Task item:
Take each line from the entries that holds "plochý" and copy it out.

┄┄┄┄┄┄

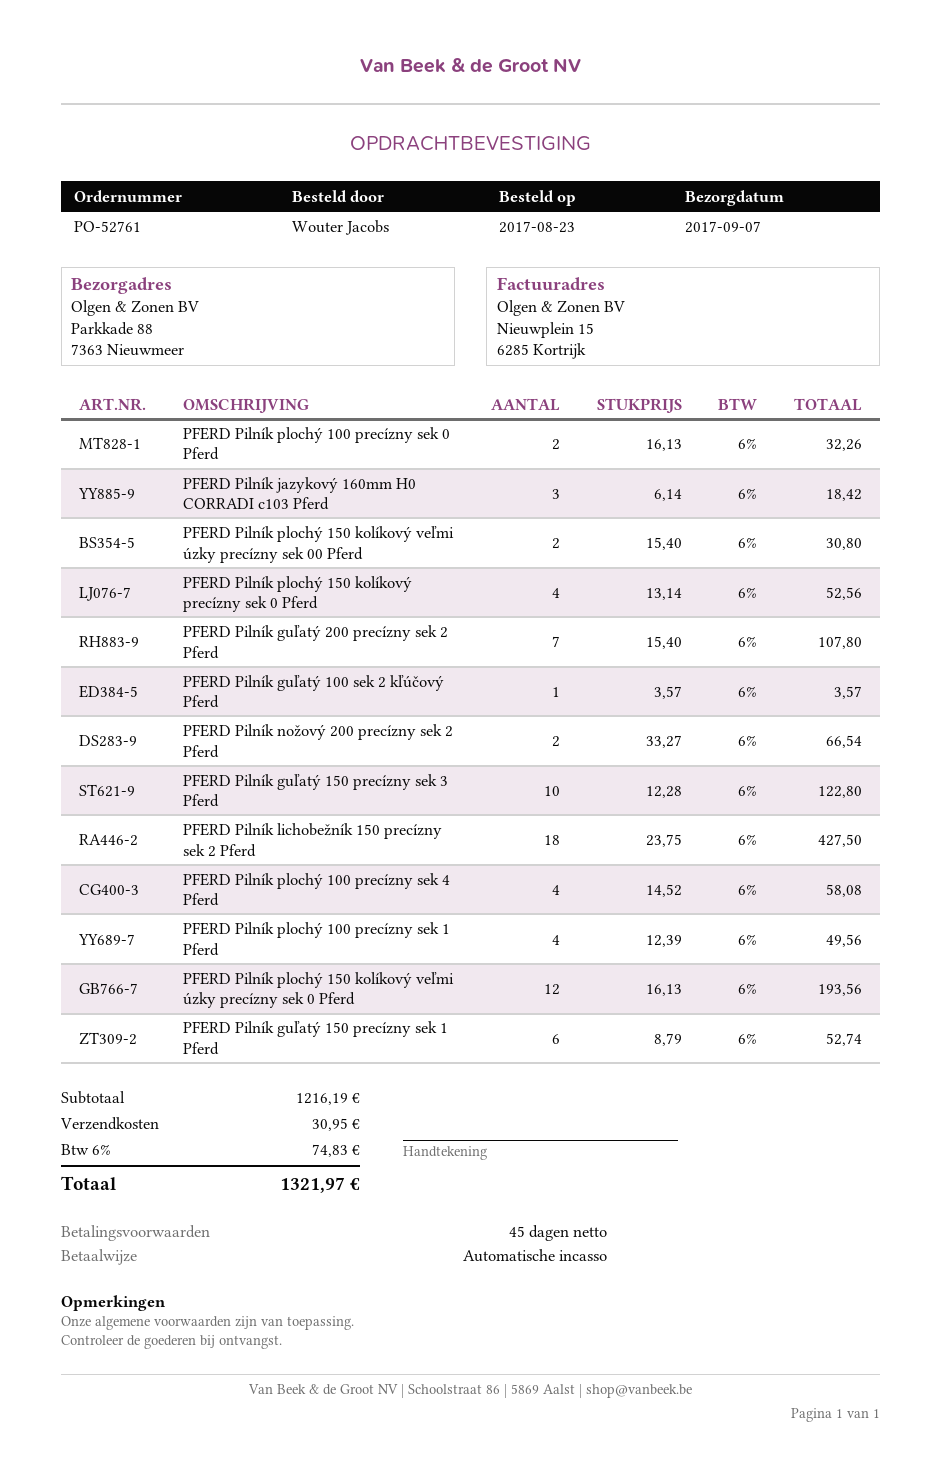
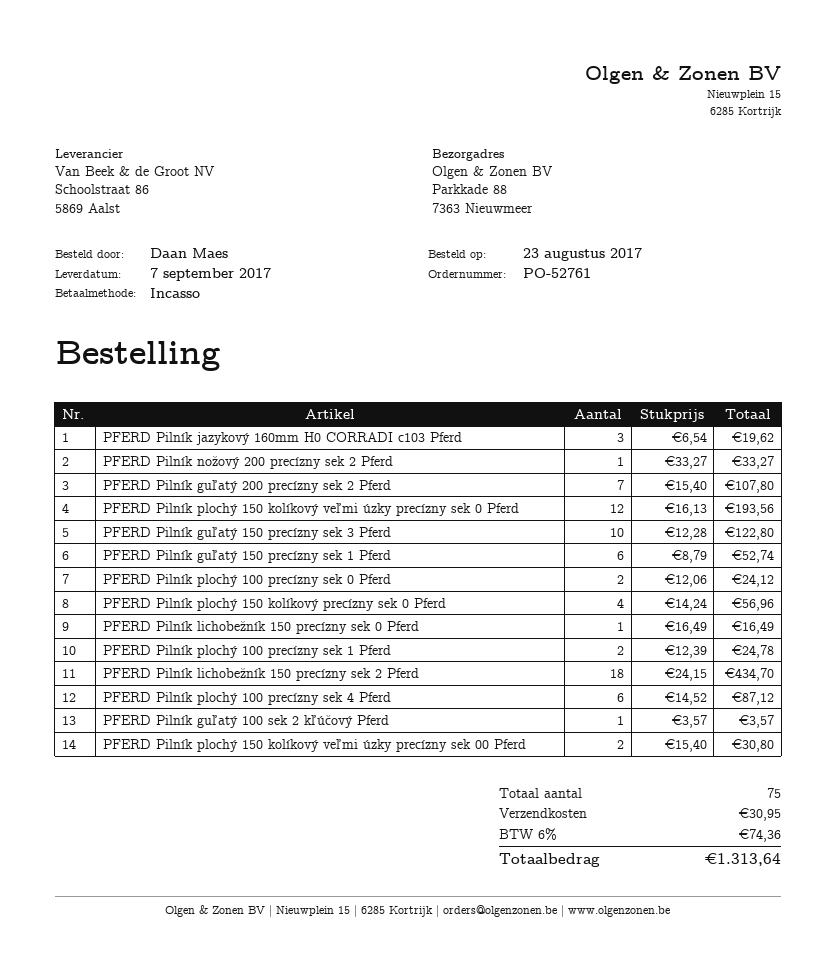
ordered by: Wouter Jacobs -> Daan Maes
PFERD Pilník plochý 100 precízny sek 0 Pferd: 2 x 16.13 = 32.26 -> 2 x 12.06 = 24.12
PFERD Pilník jazykový 160mm H0 CORRADI c103 Pferd: 3 x 6.14 = 18.42 -> 3 x 6.54 = 19.62
PFERD Pilník plochý 150 kolíkový precízny sek 0 Pferd: 4 x 13.14 = 52.56 -> 4 x 14.24 = 56.96
PFERD Pilník nožový 200 precízny sek 2 Pferd: 2 x 33.27 = 66.54 -> 1 x 33.27 = 33.27
PFERD Pilník lichobežník 150 precízny sek 2 Pferd: 18 x 23.75 = 427.50 -> 18 x 24.15 = 434.70
PFERD Pilník plochý 100 precízny sek 4 Pferd: 4 x 14.52 = 58.08 -> 6 x 14.52 = 87.12
PFERD Pilník plochý 100 precízny sek 1 Pferd: 4 x 12.39 = 49.56 -> 2 x 12.39 = 24.78
PFERD Pilník lichobežník 150 precízny sek 0 Pferd: none -> 1 x 16.49 = 16.49
tax: 6% = 74.83 -> 6% = 74.36
total: 1321.97 -> 1313.64

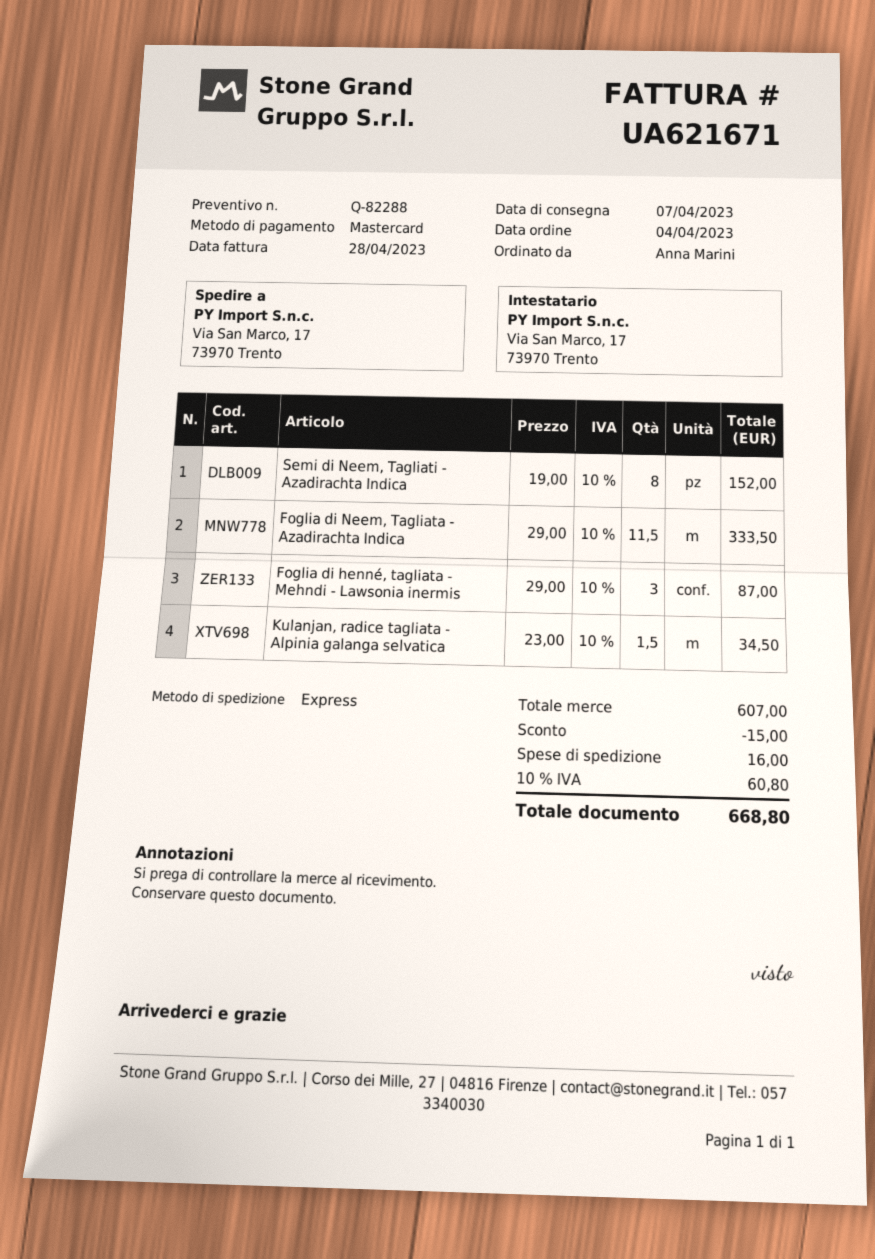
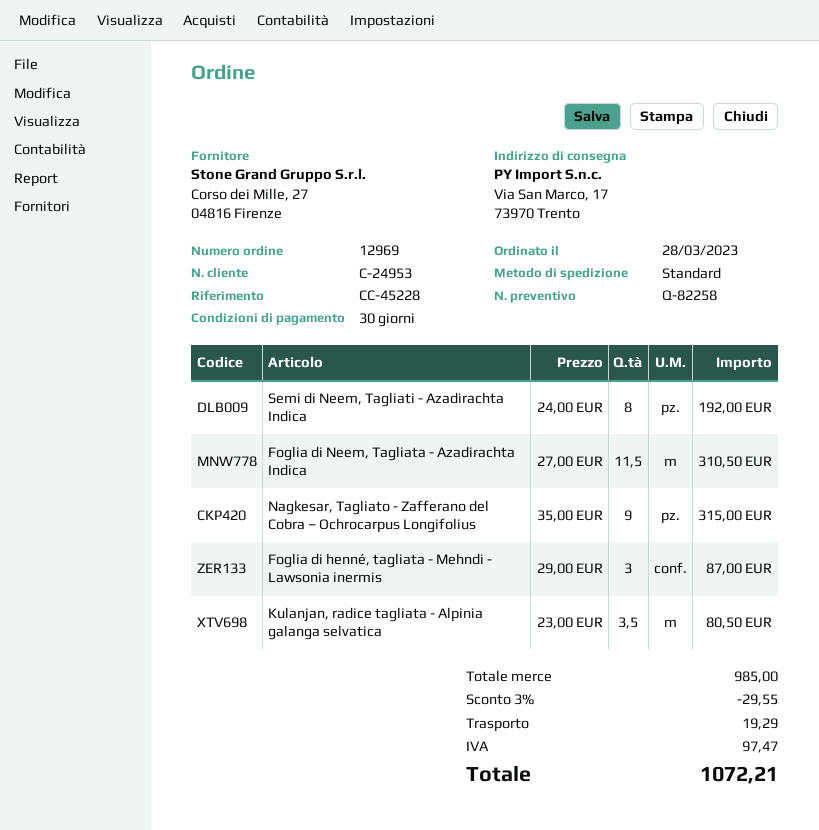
quote number: Q-82288 -> Q-82258
order date: 2023-04-04 -> 2023-03-28
shipping method: express -> standard
Semi di Neem, Tagliati - Azadirachta Indica: 8 x 19.00 = 152.00 -> 8 x 24.00 = 192.00
Foglia di Neem, Tagliata - Azadirachta Indica: 11.5 x 29.00 = 333.50 -> 11.5 x 27.00 = 310.50
Kulanjan, radice tagliata - Alpinia galanga selvatica: 1.5 x 23.00 = 34.50 -> 3.5 x 23.00 = 80.50
Nagkesar, Tagliato - Zafferano del Cobra – Ochrocarpus Longifolius: none -> 9 x 35.00 = 315.00
subtotal: 607.00 -> 985.00
discount: 15.00 -> 29.55
shipping: 16.00 -> 19.29
tax: 60.80 -> 97.47
total: 668.80 -> 1072.21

┄┄┄┄┄┄

Result of this exercise:
PFERD Pilník plochý 100 precízny sek 0 Pferd: 2 x 16.13 = 32.26 -> 2 x 12.06 = 24.12
PFERD Pilník plochý 150 kolíkový precízny sek 0 Pferd: 4 x 13.14 = 52.56 -> 4 x 14.24 = 56.96
PFERD Pilník plochý 100 precízny sek 4 Pferd: 4 x 14.52 = 58.08 -> 6 x 14.52 = 87.12
PFERD Pilník plochý 100 precízny sek 1 Pferd: 4 x 12.39 = 49.56 -> 2 x 12.39 = 24.78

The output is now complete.